## WHAT THE TASK ASKS
Without including the pictures, copy out every line below.

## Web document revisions

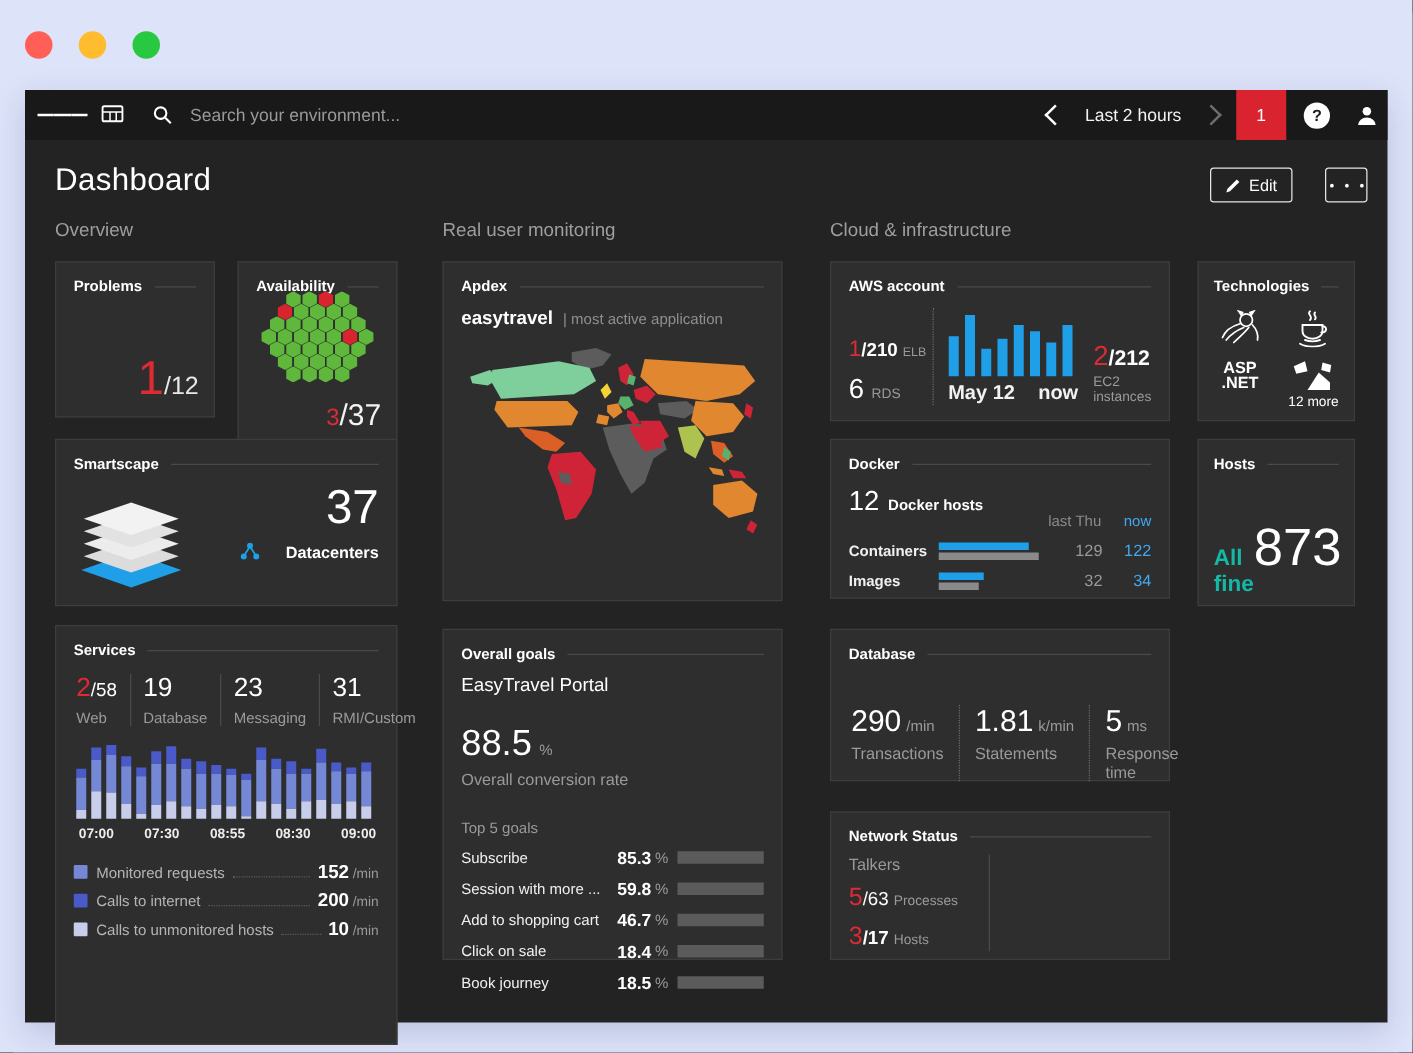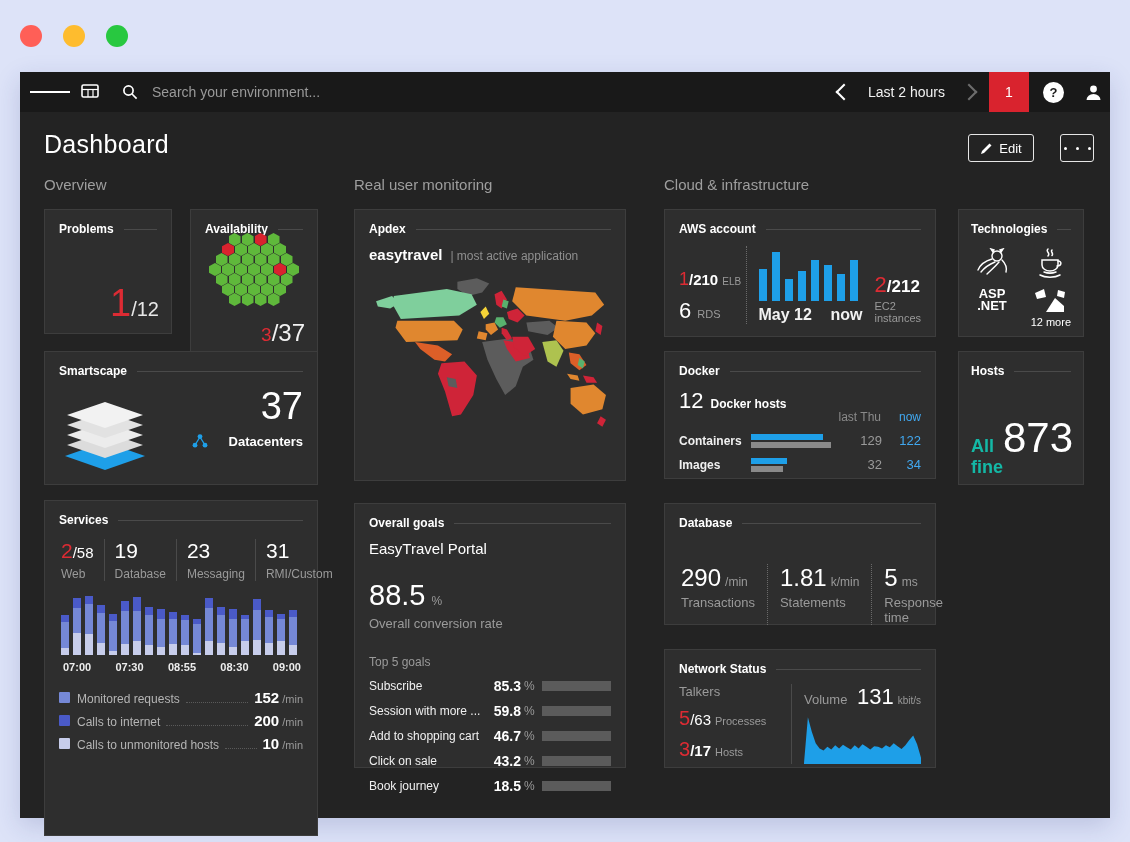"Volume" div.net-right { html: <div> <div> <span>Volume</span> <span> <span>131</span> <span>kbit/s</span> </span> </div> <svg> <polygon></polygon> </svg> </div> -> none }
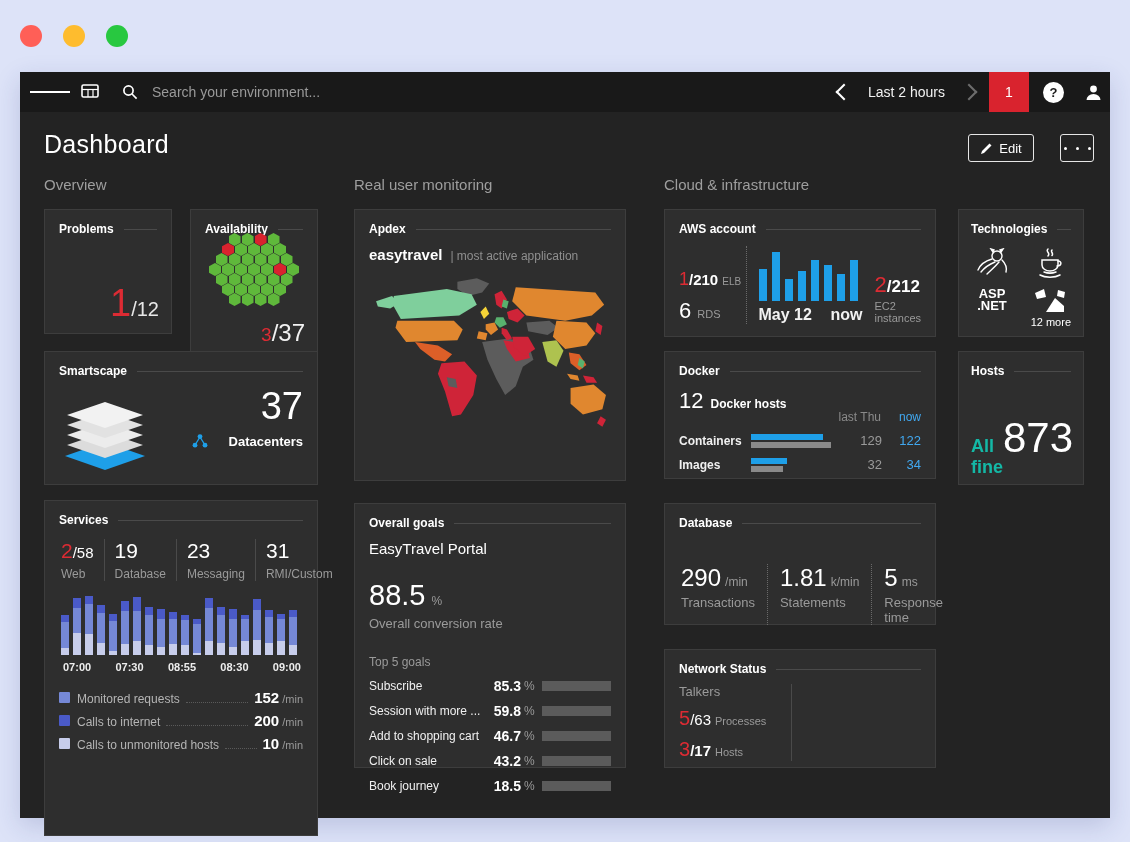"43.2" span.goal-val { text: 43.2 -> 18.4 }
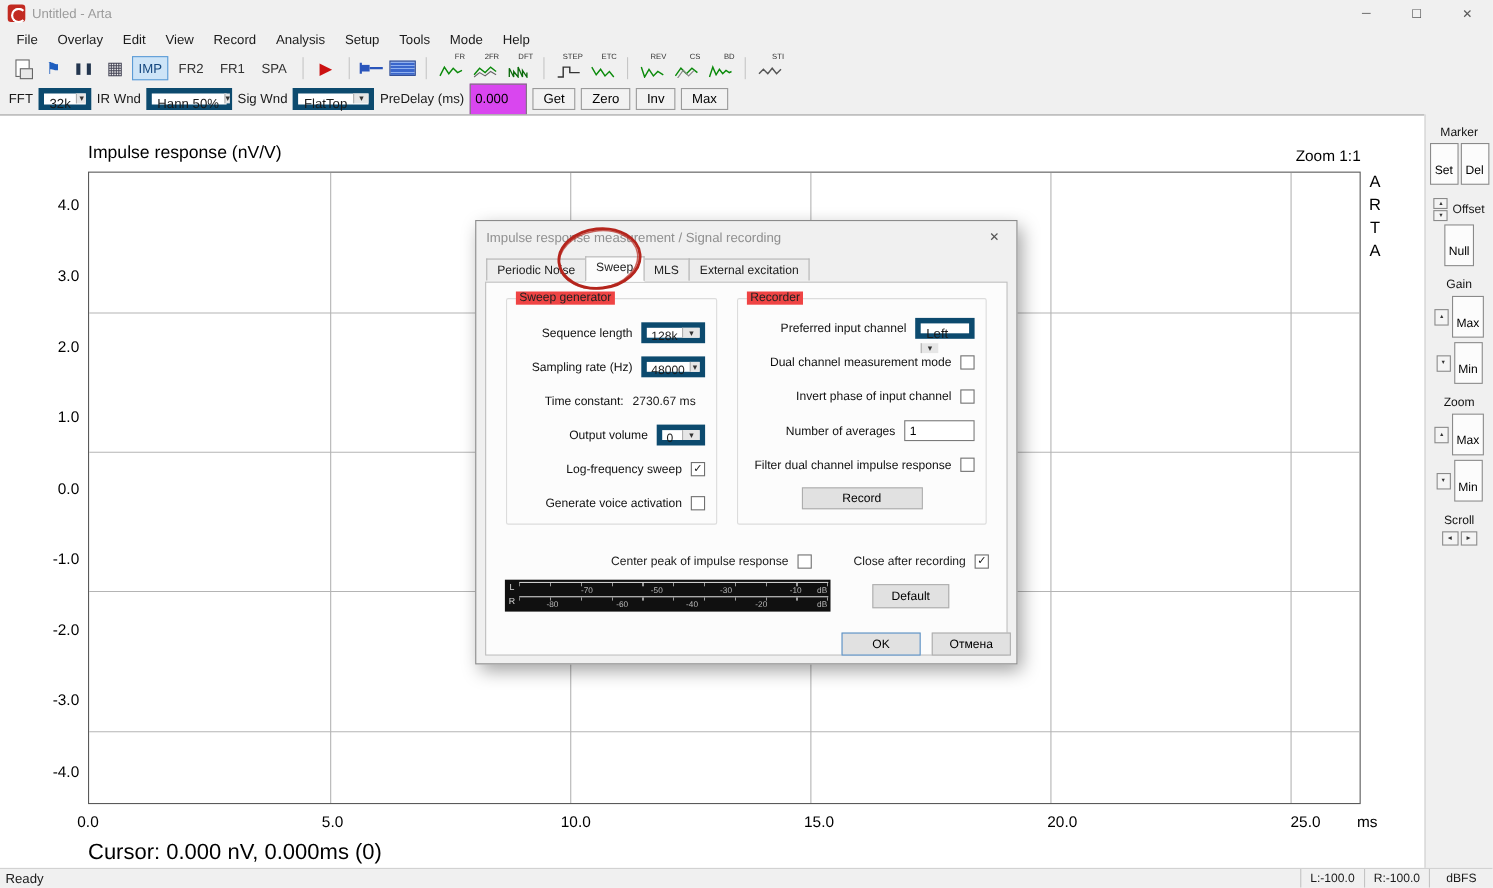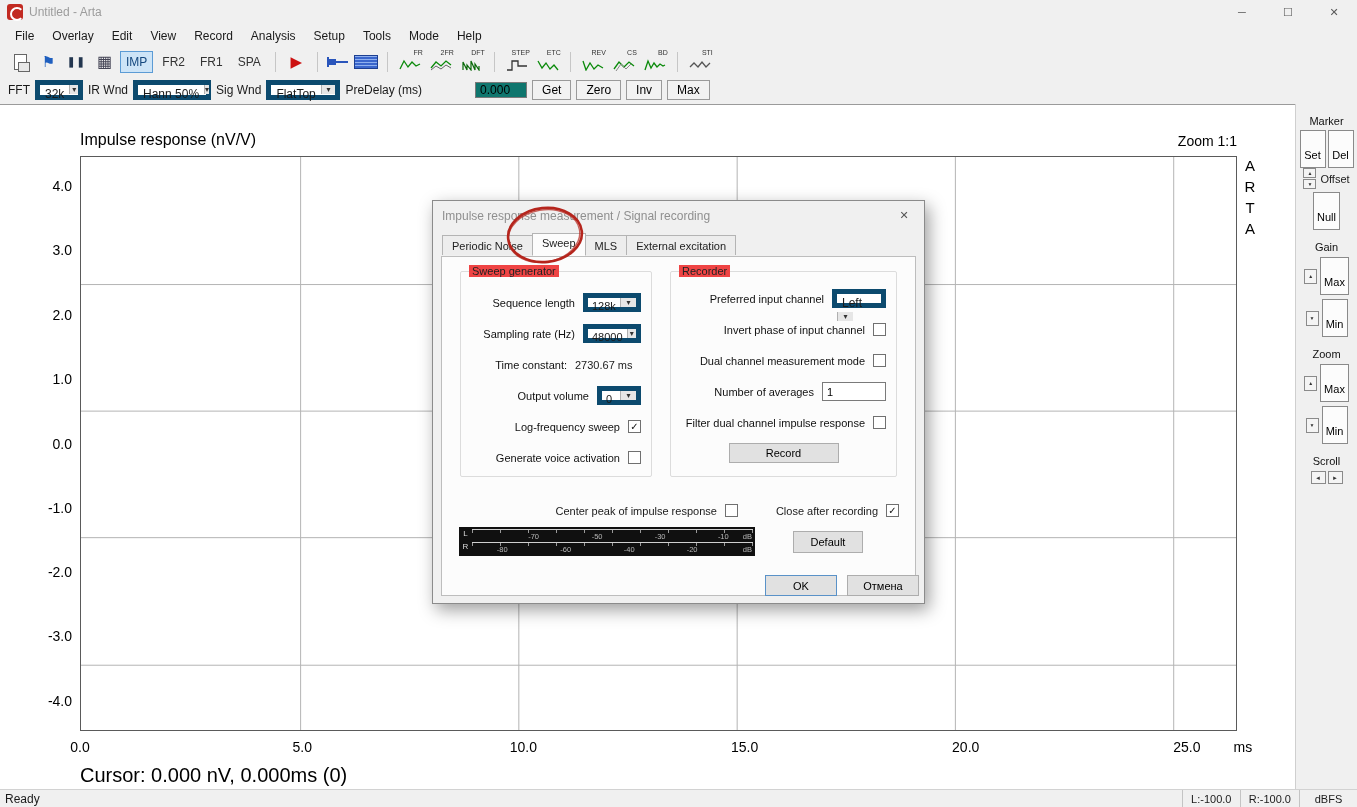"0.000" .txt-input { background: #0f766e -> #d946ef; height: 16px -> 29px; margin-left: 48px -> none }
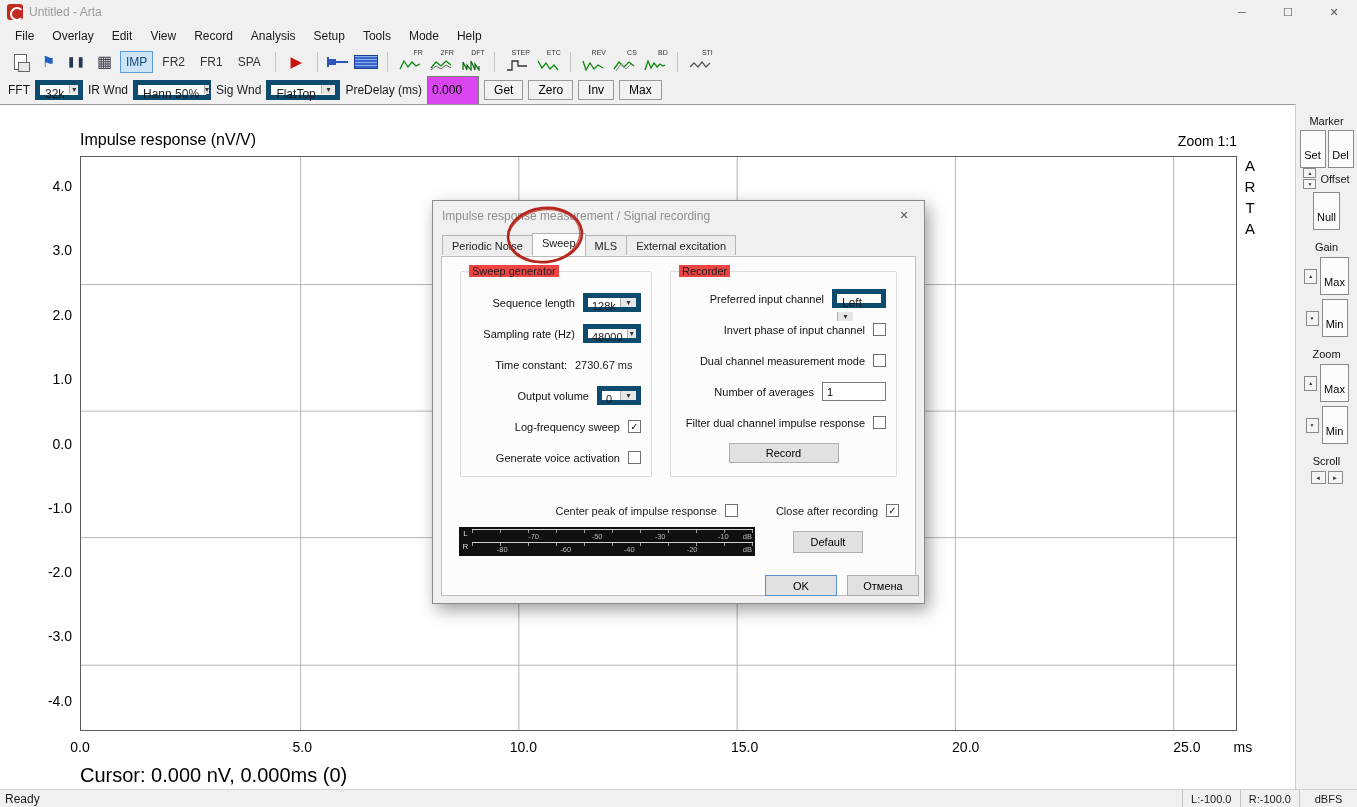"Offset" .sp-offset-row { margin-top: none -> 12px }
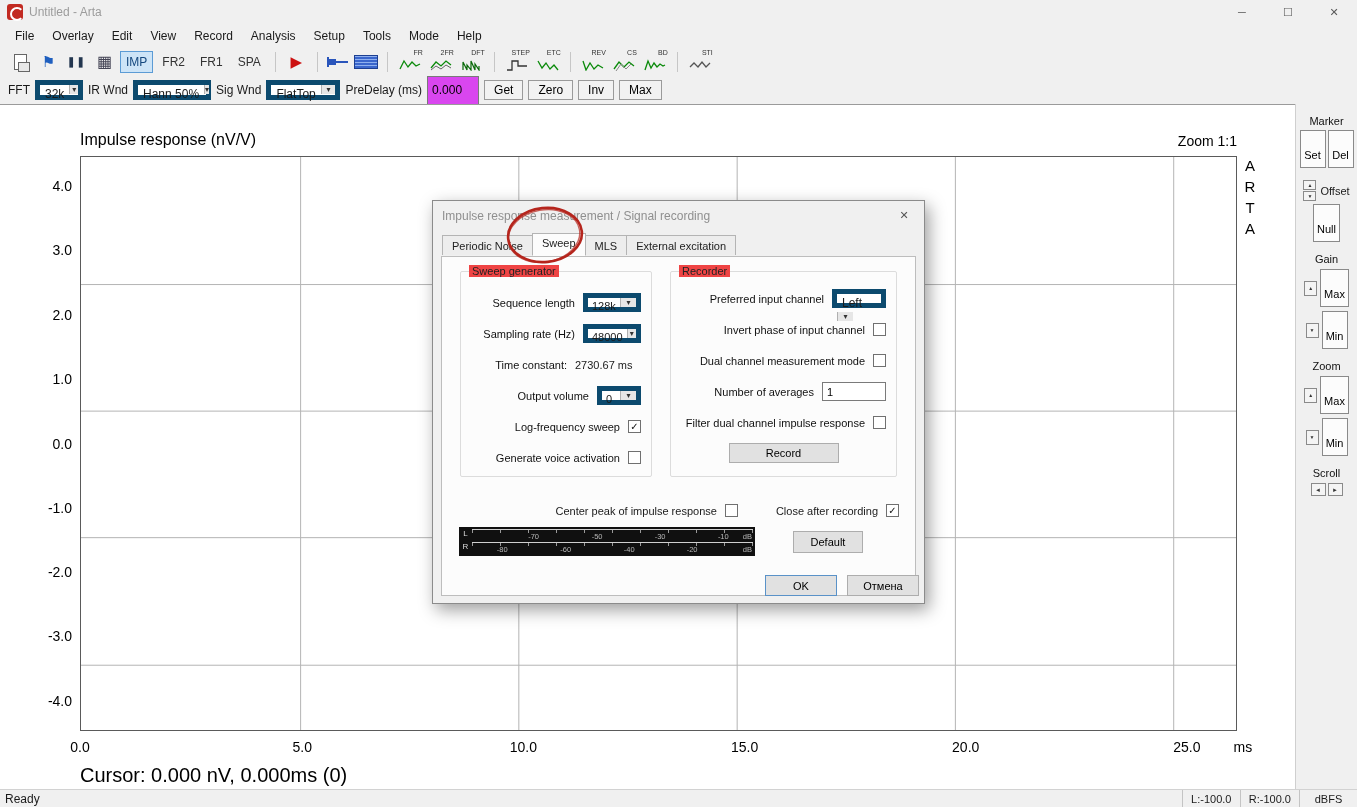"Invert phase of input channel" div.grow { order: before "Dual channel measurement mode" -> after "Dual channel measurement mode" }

## YOUR SOLUTION
"Volume" div.net-right { html: <div> <div> <span>Volume</span> <span> <span>131</span> <span>kbit/s</span> </span> </div> <svg> <polygon></polygon> </svg> </div> -> none }
"43.2" span.goal-val { text: 43.2 -> 18.4 }
"0.000" .txt-input { background: #0f766e -> #d946ef; height: 16px -> 29px; margin-left: 48px -> none }
"Offset" .sp-offset-row { margin-top: none -> 12px }
"Invert phase of input channel" div.grow { order: before "Dual channel measurement mode" -> after "Dual channel measurement mode" }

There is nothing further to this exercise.